- **Problem requirements**
All entries below are to be retyped in full, precisely as they appear.

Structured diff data
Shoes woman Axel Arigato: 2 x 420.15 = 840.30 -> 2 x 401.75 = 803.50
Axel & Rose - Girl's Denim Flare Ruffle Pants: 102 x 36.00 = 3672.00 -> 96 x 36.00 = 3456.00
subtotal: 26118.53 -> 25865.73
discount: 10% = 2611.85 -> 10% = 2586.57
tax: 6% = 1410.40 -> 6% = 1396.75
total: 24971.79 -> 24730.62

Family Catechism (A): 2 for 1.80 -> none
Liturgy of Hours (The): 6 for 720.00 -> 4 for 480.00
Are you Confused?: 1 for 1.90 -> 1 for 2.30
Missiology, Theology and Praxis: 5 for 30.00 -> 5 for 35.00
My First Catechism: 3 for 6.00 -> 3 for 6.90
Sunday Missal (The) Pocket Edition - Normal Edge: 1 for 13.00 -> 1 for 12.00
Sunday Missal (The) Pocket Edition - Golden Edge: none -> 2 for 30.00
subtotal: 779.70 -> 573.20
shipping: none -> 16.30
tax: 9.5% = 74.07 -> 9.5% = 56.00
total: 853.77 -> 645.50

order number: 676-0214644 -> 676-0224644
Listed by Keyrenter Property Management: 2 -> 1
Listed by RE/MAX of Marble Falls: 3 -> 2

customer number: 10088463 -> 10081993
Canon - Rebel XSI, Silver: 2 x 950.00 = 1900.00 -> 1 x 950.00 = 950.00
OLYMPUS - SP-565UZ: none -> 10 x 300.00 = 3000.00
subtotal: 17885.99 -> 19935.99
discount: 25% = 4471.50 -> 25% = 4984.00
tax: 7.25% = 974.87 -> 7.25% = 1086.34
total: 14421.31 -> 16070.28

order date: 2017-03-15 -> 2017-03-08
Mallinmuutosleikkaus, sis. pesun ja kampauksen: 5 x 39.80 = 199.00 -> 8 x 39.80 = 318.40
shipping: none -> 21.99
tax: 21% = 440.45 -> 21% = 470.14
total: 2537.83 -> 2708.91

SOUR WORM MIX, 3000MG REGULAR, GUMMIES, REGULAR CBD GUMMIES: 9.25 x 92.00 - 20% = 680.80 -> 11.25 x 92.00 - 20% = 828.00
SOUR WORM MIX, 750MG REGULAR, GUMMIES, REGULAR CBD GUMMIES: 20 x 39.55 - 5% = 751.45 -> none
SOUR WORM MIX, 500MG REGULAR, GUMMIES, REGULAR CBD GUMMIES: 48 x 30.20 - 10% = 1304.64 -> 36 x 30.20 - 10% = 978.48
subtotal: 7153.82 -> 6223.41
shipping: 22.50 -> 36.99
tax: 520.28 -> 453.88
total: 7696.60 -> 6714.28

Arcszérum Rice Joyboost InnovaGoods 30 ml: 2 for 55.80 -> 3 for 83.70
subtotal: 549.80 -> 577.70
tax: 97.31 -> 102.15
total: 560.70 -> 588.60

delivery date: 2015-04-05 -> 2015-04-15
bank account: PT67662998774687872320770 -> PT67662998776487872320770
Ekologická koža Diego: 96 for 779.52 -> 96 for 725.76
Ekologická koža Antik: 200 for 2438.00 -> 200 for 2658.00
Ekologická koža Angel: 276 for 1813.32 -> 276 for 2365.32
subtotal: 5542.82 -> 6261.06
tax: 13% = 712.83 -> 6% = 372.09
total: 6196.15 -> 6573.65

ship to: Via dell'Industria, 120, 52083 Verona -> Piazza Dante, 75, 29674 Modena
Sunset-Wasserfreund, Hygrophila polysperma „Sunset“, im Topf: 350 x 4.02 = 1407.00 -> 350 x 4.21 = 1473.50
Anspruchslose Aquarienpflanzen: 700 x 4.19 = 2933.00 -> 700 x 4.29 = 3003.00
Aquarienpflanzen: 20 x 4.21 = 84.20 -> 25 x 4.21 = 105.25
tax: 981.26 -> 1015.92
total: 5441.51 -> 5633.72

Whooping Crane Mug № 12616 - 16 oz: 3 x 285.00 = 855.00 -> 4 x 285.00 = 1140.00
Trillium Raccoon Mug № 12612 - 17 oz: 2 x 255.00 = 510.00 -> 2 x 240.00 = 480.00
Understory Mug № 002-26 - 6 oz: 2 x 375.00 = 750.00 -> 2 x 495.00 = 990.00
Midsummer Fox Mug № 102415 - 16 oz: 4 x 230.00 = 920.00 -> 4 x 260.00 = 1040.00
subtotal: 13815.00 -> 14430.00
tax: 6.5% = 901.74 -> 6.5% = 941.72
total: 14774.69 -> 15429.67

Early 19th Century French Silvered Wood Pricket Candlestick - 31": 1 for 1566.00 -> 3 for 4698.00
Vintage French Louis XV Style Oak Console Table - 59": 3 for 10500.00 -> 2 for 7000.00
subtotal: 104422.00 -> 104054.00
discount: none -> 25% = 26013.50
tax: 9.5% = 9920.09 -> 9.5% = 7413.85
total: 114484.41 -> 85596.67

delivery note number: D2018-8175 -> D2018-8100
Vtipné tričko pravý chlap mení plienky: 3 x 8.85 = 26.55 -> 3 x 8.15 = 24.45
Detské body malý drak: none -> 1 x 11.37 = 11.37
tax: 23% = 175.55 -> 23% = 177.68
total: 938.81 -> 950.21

- **Response below**
Shoes woman Axel Arigato: 2 x 420.15 = 840.30 -> 2 x 401.75 = 803.50
Axel & Rose - Girl's Denim Flare Ruffle Pants: 102 x 36.00 = 3672.00 -> 96 x 36.00 = 3456.00
subtotal: 26118.53 -> 25865.73
discount: 10% = 2611.85 -> 10% = 2586.57
tax: 6% = 1410.40 -> 6% = 1396.75
total: 24971.79 -> 24730.62

Family Catechism (A): 2 for 1.80 -> none
Liturgy of Hours (The): 6 for 720.00 -> 4 for 480.00
Are you Confused?: 1 for 1.90 -> 1 for 2.30
Missiology, Theology and Praxis: 5 for 30.00 -> 5 for 35.00
My First Catechism: 3 for 6.00 -> 3 for 6.90
Sunday Missal (The) Pocket Edition - Normal Edge: 1 for 13.00 -> 1 for 12.00
Sunday Missal (The) Pocket Edition - Golden Edge: none -> 2 for 30.00
subtotal: 779.70 -> 573.20
shipping: none -> 16.30
tax: 9.5% = 74.07 -> 9.5% = 56.00
total: 853.77 -> 645.50

order number: 676-0214644 -> 676-0224644
Listed by Keyrenter Property Management: 2 -> 1
Listed by RE/MAX of Marble Falls: 3 -> 2

customer number: 10088463 -> 10081993
Canon - Rebel XSI, Silver: 2 x 950.00 = 1900.00 -> 1 x 950.00 = 950.00
OLYMPUS - SP-565UZ: none -> 10 x 300.00 = 3000.00
subtotal: 17885.99 -> 19935.99
discount: 25% = 4471.50 -> 25% = 4984.00
tax: 7.25% = 974.87 -> 7.25% = 1086.34
total: 14421.31 -> 16070.28

order date: 2017-03-15 -> 2017-03-08
Mallinmuutosleikkaus, sis. pesun ja kampauksen: 5 x 39.80 = 199.00 -> 8 x 39.80 = 318.40
shipping: none -> 21.99
tax: 21% = 440.45 -> 21% = 470.14
total: 2537.83 -> 2708.91

SOUR WORM MIX, 3000MG REGULAR, GUMMIES, REGULAR CBD GUMMIES: 9.25 x 92.00 - 20% = 680.80 -> 11.25 x 92.00 - 20% = 828.00
SOUR WORM MIX, 750MG REGULAR, GUMMIES, REGULAR CBD GUMMIES: 20 x 39.55 - 5% = 751.45 -> none
SOUR WORM MIX, 500MG REGULAR, GUMMIES, REGULAR CBD GUMMIES: 48 x 30.20 - 10% = 1304.64 -> 36 x 30.20 - 10% = 978.48
subtotal: 7153.82 -> 6223.41
shipping: 22.50 -> 36.99
tax: 520.28 -> 453.88
total: 7696.60 -> 6714.28

Arcszérum Rice Joyboost InnovaGoods 30 ml: 2 for 55.80 -> 3 for 83.70
subtotal: 549.80 -> 577.70
tax: 97.31 -> 102.15
total: 560.70 -> 588.60

delivery date: 2015-04-05 -> 2015-04-15
bank account: PT67662998774687872320770 -> PT67662998776487872320770
Ekologická koža Diego: 96 for 779.52 -> 96 for 725.76
Ekologická koža Antik: 200 for 2438.00 -> 200 for 2658.00
Ekologická koža Angel: 276 for 1813.32 -> 276 for 2365.32
subtotal: 5542.82 -> 6261.06
tax: 13% = 712.83 -> 6% = 372.09
total: 6196.15 -> 6573.65

ship to: Via dell'Industria, 120, 52083 Verona -> Piazza Dante, 75, 29674 Modena
Sunset-Wasserfreund, Hygrophila polysperma „Sunset“, im Topf: 350 x 4.02 = 1407.00 -> 350 x 4.21 = 1473.50
Anspruchslose Aquarienpflanzen: 700 x 4.19 = 2933.00 -> 700 x 4.29 = 3003.00
Aquarienpflanzen: 20 x 4.21 = 84.20 -> 25 x 4.21 = 105.25
tax: 981.26 -> 1015.92
total: 5441.51 -> 5633.72

Whooping Crane Mug № 12616 - 16 oz: 3 x 285.00 = 855.00 -> 4 x 285.00 = 1140.00
Trillium Raccoon Mug № 12612 - 17 oz: 2 x 255.00 = 510.00 -> 2 x 240.00 = 480.00
Understory Mug № 002-26 - 6 oz: 2 x 375.00 = 750.00 -> 2 x 495.00 = 990.00
Midsummer Fox Mug № 102415 - 16 oz: 4 x 230.00 = 920.00 -> 4 x 260.00 = 1040.00
subtotal: 13815.00 -> 14430.00
tax: 6.5% = 901.74 -> 6.5% = 941.72
total: 14774.69 -> 15429.67

Early 19th Century French Silvered Wood Pricket Candlestick - 31": 1 for 1566.00 -> 3 for 4698.00
Vintage French Louis XV Style Oak Console Table - 59": 3 for 10500.00 -> 2 for 7000.00
subtotal: 104422.00 -> 104054.00
discount: none -> 25% = 26013.50
tax: 9.5% = 9920.09 -> 9.5% = 7413.85
total: 114484.41 -> 85596.67

delivery note number: D2018-8175 -> D2018-8100
Vtipné tričko pravý chlap mení plienky: 3 x 8.85 = 26.55 -> 3 x 8.15 = 24.45
Detské body malý drak: none -> 1 x 11.37 = 11.37
tax: 23% = 175.55 -> 23% = 177.68
total: 938.81 -> 950.21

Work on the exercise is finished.